Dai campi a sera
Di agreste sapore empio narici,
e di mite libeccio che semina paglia
mi faccio cantore.
V’è concordia tra sereno e fatica
oltre l’incanto dei pigri vigneti di porpora e d’oro.
Oltre le sponde cannose il lago è fiorito di sole,
e come acquerello garbato
fissa glabro tenore su ruvide terre.
Nell’orto, ove acerbo silenzio matura,
germoglia sudore di padre e di tempo
e dentro il canale,
si specchia la fronda di gemme novizie.
Ogni dimora
promette calore nel desco d’unione,
è muto convivio che tace dolore
entro mura di fumo e ritiro.
Tutto è quieto dove ogni luna
adombra terre silenti.
E nulla rifugge dall’antico sapore di un’alba,
che accoglie il primo vagito del sole.
Vinicio Salvatore Di Crescenzo
Critica in semiotica estetica della Poesia “Dai campi a sera” di Vinicio Salvatore Di Crescenzo
Sapiente, assapora la parola del Di Crescenzo, avvalora la vita nel rito tradizionale, che il significato fedelmente rinasce alla vita.
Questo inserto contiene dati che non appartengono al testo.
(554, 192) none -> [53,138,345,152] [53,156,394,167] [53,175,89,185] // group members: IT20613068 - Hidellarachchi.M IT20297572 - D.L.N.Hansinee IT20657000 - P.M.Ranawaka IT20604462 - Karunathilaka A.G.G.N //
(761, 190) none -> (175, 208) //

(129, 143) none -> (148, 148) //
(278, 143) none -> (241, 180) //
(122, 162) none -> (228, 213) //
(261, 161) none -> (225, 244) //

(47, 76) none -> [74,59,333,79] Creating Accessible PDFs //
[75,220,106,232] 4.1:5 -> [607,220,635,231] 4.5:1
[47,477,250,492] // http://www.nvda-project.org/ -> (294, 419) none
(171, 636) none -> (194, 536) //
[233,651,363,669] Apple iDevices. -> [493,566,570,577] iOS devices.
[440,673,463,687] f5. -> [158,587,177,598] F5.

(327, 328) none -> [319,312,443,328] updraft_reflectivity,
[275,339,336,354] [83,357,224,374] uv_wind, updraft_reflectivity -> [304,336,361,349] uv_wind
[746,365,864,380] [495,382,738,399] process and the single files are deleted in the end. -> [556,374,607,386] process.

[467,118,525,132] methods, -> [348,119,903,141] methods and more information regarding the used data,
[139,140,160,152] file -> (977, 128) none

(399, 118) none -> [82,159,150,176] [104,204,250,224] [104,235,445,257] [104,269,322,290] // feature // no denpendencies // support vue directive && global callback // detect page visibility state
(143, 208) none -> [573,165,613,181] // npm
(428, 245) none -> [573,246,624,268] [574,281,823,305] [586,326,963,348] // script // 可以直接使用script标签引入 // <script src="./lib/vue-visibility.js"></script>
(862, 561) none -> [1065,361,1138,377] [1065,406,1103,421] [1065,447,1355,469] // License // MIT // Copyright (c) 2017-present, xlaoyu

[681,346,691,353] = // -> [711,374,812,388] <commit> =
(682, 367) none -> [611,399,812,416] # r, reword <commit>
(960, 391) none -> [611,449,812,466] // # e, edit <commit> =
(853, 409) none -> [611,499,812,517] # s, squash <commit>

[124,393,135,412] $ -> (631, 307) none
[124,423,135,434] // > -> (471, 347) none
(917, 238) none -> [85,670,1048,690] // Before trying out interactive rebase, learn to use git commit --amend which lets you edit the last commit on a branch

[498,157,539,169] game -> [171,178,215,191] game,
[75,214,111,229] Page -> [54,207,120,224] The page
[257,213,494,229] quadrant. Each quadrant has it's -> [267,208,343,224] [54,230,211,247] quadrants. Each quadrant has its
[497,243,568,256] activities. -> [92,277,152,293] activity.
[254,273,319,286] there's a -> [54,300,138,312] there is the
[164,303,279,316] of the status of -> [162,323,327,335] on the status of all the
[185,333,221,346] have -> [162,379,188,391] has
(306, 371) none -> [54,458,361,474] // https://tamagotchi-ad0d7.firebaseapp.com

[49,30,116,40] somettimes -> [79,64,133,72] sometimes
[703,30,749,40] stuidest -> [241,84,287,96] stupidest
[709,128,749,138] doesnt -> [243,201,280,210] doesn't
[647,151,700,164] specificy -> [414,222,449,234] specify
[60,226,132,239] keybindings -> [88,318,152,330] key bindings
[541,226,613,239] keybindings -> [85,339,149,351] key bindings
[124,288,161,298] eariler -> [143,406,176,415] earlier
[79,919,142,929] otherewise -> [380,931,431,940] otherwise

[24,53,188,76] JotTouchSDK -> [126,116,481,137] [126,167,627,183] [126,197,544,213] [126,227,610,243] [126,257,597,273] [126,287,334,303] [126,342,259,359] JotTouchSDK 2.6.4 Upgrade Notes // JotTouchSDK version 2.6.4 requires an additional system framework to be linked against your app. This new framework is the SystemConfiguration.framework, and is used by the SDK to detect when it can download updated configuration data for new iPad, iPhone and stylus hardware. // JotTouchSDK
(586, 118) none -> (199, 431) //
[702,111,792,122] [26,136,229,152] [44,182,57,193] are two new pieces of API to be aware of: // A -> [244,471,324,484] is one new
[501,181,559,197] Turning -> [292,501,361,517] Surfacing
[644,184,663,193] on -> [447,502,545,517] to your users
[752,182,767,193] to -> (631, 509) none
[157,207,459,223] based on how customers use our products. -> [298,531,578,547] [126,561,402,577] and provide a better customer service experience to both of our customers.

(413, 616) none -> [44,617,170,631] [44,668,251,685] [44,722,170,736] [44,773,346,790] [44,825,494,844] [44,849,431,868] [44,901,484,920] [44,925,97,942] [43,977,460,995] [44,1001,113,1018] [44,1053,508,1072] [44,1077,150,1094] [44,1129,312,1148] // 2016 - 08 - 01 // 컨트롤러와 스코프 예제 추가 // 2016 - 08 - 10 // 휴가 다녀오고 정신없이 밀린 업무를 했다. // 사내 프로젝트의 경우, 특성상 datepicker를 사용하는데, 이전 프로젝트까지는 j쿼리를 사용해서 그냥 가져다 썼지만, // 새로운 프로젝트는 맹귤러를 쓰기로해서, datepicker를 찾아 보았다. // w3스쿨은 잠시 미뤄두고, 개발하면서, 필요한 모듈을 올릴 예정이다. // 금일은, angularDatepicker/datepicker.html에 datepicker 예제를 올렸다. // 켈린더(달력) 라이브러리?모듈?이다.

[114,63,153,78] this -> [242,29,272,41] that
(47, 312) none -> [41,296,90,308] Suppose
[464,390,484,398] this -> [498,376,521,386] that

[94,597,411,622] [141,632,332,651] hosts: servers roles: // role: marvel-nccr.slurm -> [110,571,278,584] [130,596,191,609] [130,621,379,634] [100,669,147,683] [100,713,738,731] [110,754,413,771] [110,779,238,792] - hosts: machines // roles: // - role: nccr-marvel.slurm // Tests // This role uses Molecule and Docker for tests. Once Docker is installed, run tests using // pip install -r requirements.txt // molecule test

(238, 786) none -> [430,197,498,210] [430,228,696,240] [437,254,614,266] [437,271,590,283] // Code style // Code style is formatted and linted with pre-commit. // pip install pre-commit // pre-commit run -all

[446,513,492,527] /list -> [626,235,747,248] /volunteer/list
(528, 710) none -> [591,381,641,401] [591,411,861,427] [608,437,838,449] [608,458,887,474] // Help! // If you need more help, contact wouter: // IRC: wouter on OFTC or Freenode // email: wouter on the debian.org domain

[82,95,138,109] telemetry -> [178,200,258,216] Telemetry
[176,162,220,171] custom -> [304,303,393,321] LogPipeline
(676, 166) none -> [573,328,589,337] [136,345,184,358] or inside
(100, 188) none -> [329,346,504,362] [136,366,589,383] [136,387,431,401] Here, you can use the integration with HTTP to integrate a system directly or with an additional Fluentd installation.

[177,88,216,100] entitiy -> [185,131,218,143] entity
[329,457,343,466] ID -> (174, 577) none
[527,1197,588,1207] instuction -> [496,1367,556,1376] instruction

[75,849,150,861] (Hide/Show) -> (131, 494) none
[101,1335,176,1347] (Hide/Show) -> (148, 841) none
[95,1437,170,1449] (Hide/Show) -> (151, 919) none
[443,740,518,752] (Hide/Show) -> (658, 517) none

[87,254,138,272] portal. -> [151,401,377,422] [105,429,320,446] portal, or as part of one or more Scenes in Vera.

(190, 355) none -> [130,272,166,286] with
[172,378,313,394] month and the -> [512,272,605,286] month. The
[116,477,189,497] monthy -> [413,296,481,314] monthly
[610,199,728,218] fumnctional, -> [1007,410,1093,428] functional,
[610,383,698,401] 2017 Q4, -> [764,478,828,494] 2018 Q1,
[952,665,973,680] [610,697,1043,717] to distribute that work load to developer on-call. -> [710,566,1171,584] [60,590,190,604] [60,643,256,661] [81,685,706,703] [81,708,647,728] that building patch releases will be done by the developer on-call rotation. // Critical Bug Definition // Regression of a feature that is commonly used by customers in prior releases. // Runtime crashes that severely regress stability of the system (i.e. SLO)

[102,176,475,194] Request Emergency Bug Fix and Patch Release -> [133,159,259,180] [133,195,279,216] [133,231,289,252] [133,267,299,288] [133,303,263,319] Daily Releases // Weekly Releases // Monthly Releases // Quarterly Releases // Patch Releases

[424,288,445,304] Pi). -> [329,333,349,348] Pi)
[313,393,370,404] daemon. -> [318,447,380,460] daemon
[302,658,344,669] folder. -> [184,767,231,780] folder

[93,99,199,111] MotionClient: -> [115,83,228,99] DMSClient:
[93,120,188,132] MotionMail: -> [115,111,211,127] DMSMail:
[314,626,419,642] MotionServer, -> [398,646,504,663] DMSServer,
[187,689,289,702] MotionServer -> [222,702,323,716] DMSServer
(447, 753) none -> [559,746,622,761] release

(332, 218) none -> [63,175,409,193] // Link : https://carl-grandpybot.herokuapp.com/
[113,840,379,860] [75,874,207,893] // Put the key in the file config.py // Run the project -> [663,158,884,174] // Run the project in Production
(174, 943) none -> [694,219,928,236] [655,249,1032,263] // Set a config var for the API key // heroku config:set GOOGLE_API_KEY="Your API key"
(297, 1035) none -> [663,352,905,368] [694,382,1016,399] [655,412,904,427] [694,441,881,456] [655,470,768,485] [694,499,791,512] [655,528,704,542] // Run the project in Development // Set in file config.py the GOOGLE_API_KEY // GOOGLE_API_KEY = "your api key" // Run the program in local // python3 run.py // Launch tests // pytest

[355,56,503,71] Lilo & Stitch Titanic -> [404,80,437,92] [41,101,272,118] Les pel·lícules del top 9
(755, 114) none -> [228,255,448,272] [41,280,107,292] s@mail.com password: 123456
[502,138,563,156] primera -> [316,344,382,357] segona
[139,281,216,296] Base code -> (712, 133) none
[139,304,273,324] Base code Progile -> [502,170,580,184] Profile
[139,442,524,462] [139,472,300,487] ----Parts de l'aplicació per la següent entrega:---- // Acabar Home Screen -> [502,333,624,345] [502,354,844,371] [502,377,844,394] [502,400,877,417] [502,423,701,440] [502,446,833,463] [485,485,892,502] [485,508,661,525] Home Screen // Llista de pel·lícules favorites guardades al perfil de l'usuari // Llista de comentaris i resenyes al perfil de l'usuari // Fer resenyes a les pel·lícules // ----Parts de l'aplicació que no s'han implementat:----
Il rituale del lavoro campestre è fondamento identitario, che celebra il connubio armonico dei corpi di uomo e di natura e dei luoghi d’inconscio e di coscienza. La dimensione essenziale, spoglia d’orpelli, supera la contingenza del tempo lineare, a fiorire la quiete che non rimuove il dolore, che lo reintegra, che gesta nuova coscienza al senso del vivere.